Sprint Loss Tapers in Q4, Revs Up

Zacks

Sprint Corporation (S) reported fourth quarter 2013 net loss of $1 billion as compared to a loss of $1.3 billion in the year-ago quarter. Higher revenues on the Sprint platform, reduced cost on the Nextel platform, shutdown and lower net subsidy expenses reduced the net loss. For the full year, the company reported net loss of $3,018 million, down from $4,352 million in the prior year.

Quarterly operating revenues inched up 1.5% year over year to $9,142 million and surpassed the Zacks Consensus Estimate of $8,975 million. For the full year, revenues grew marginally to $35.5 billion from $35.4 billion in 2012.

Adjusted EBITDA of $1.15 billion increased 40% year over year in the fourth quarter. In 2013, adjusted EBITDA increased 13% year over year to $5.4 billion.

Segment Results

Wireless operating revenues were $8,483 million in the quarter, up from $8,275 million in the year-ago quarter. The company recorded service revenues of $7,322 million, up from $7,265 million in the year ago quarter thanks to the introduction of new family pricing plans such as new Sprint FramilySM.

Sprint gained approximately 477,000 million subscribers in the reported quarter, representing net addition of 150,000 retail subscribers and gain of 327,000 wholesale and affiliate subscribers.

The Sprint platform gained 219,000 post-paid customers. With regard to prepaid subscription, Sprint lost 69,000 users.

At the end of the fourth quarter, Sprint had approximately 53.9 million customers (comprising 30.2 million post-paid, 15.6 million prepaid and 8.2 million wholesale and affiliate) compared with 53.5 million in the year-ago quarter.
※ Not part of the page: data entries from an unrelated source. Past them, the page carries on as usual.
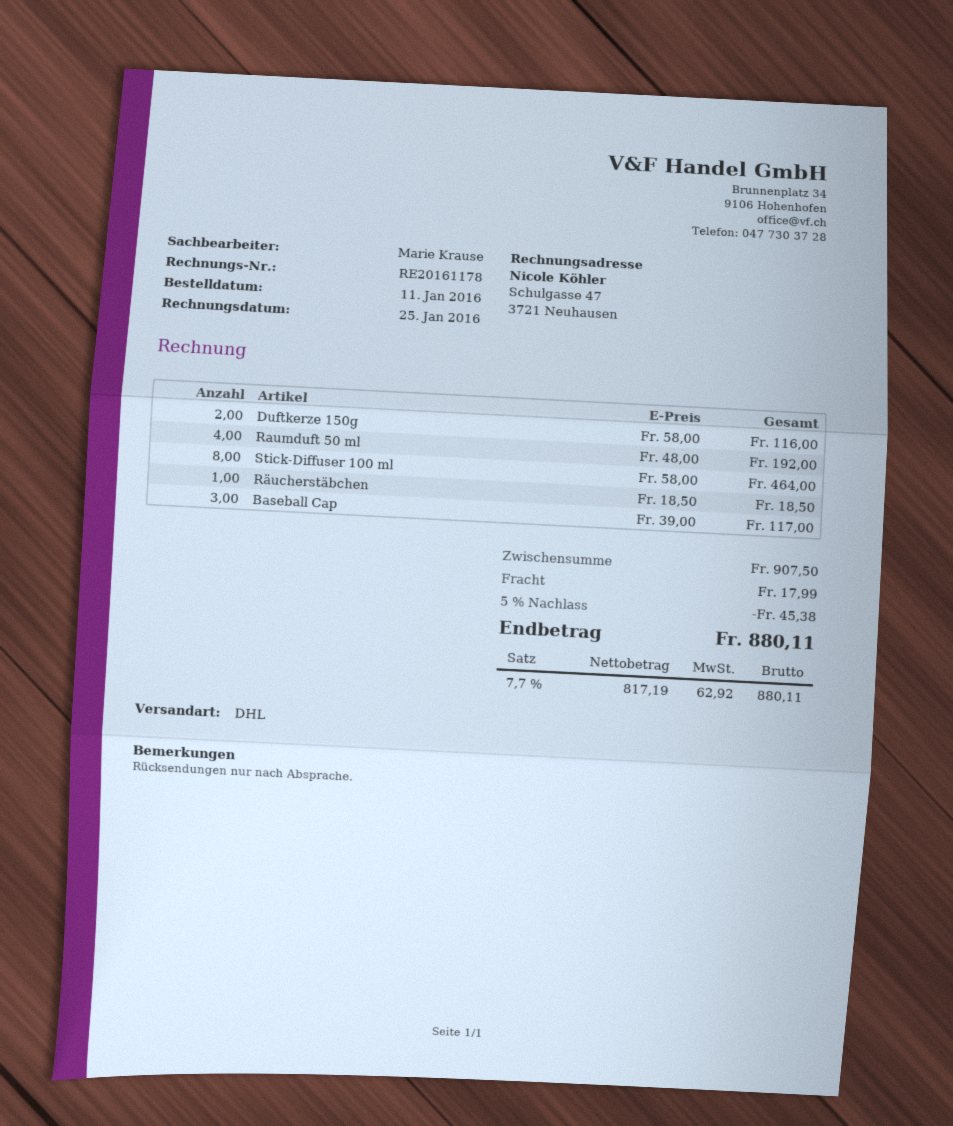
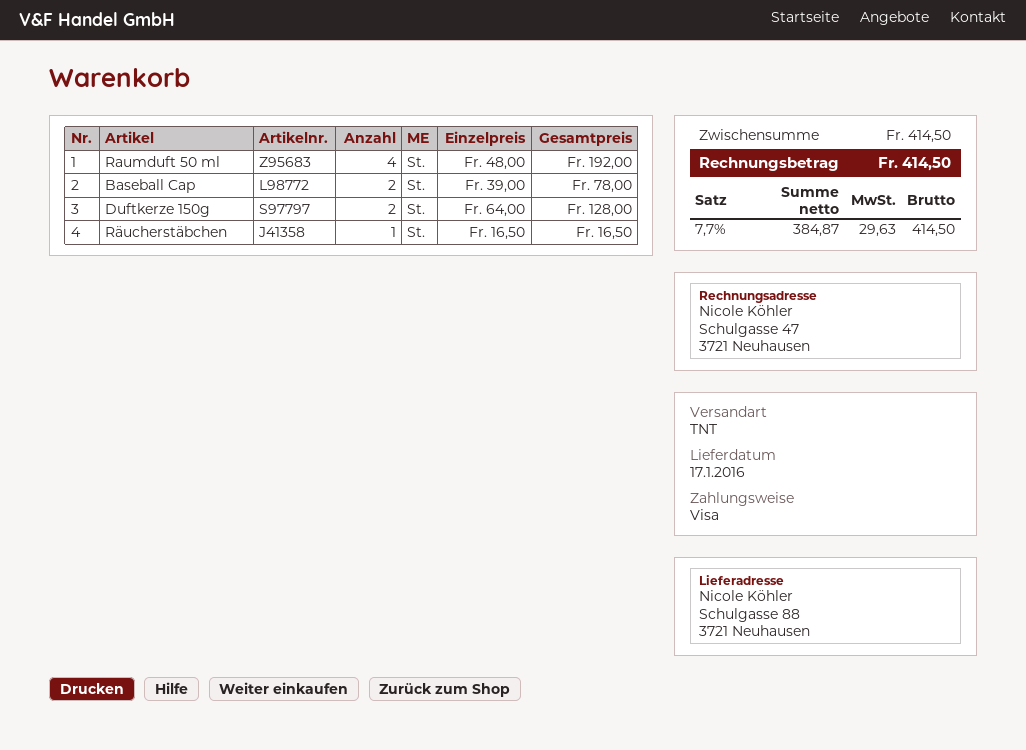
shipping method: DHL -> TNT
Duftkerze 150g: 2 x 58.00 = 116.00 -> 2 x 64.00 = 128.00
Stick-Diffuser 100 ml: 8 x 58.00 = 464.00 -> none
Räucherstäbchen: 1 x 18.50 = 18.50 -> 1 x 16.50 = 16.50
Baseball Cap: 3 x 39.00 = 117.00 -> 2 x 39.00 = 78.00
subtotal: 907.50 -> 414.50
discount: 5% = 45.38 -> none
shipping: 17.99 -> none
net: 817.19 -> 384.87
tax: 7.7% = 62.92 -> 7.7% = 29.63
total: 880.11 -> 414.50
Wireless post-paid average revenue per unit (ARPU) increased to $64.11 from $63.04 in the year-ago quarter backed by higher monthly recurring revenues. Prepaid ARPU increased to $26.78 from $26.30 in the year-ago quarter.

Sprint platform post-paid churn (customer switch) rate was 2.07% in the reported quarter, compared to 1.98% in the year-ago quarter. Sprint platform prepaid churn improved to 3.01% from 3.02% in the prior-year quarter.

During the fourth quarter, Sprint sold 5.6 million smartphones. For the full year, smartphone sales were 20.5 million.

Wireline revenues dropped to $859 million from $949 million in the year-ago quarter owing to poor performances by voice, Internet and cable units.

Liquidity

At the end of fourth quarter, Sprint had approximately $6,364 million in cash and cash equivalents compared with $6,351 million in 2012. Net debt increased to $25.5 billion from $16.1 billion at the end of 2012. The company incurred capital expenditure of $1,901 million in the fourth quarter compared with $1,923 million in the corresponding year-ago quarter.

Guidance

For 2014, the company expects adjusted EBITDA in the range of $6.5 billion and $6.7 billion and capital expenditures of approximately $8 billion.

Our Take

Sprint currently has a Zacks Rank #3 (Hold). We believe Sprint’s near future remains challenged by the dilutive impact of the Network Vision program and subscriber headwinds due to re-certification of the Lifeline service.

However, Sprint’s efforts to taper its losses supported by strong wireless business with reducing churn, improving ARPU, increasing penetration of handsets, service offerings and spectrum acquisitions from Clearwire and United States Cellular Corporation (USM) transactions are encouraging. Nevertheless, increased competition from carriers like Verizon Communications Inc. (VZ) and AT&T Inc. (T) heavy investments, and continued wireline margin erosion keep us cautious on the stock.

Sprint currently has a Zacks Rank #3 (Hold).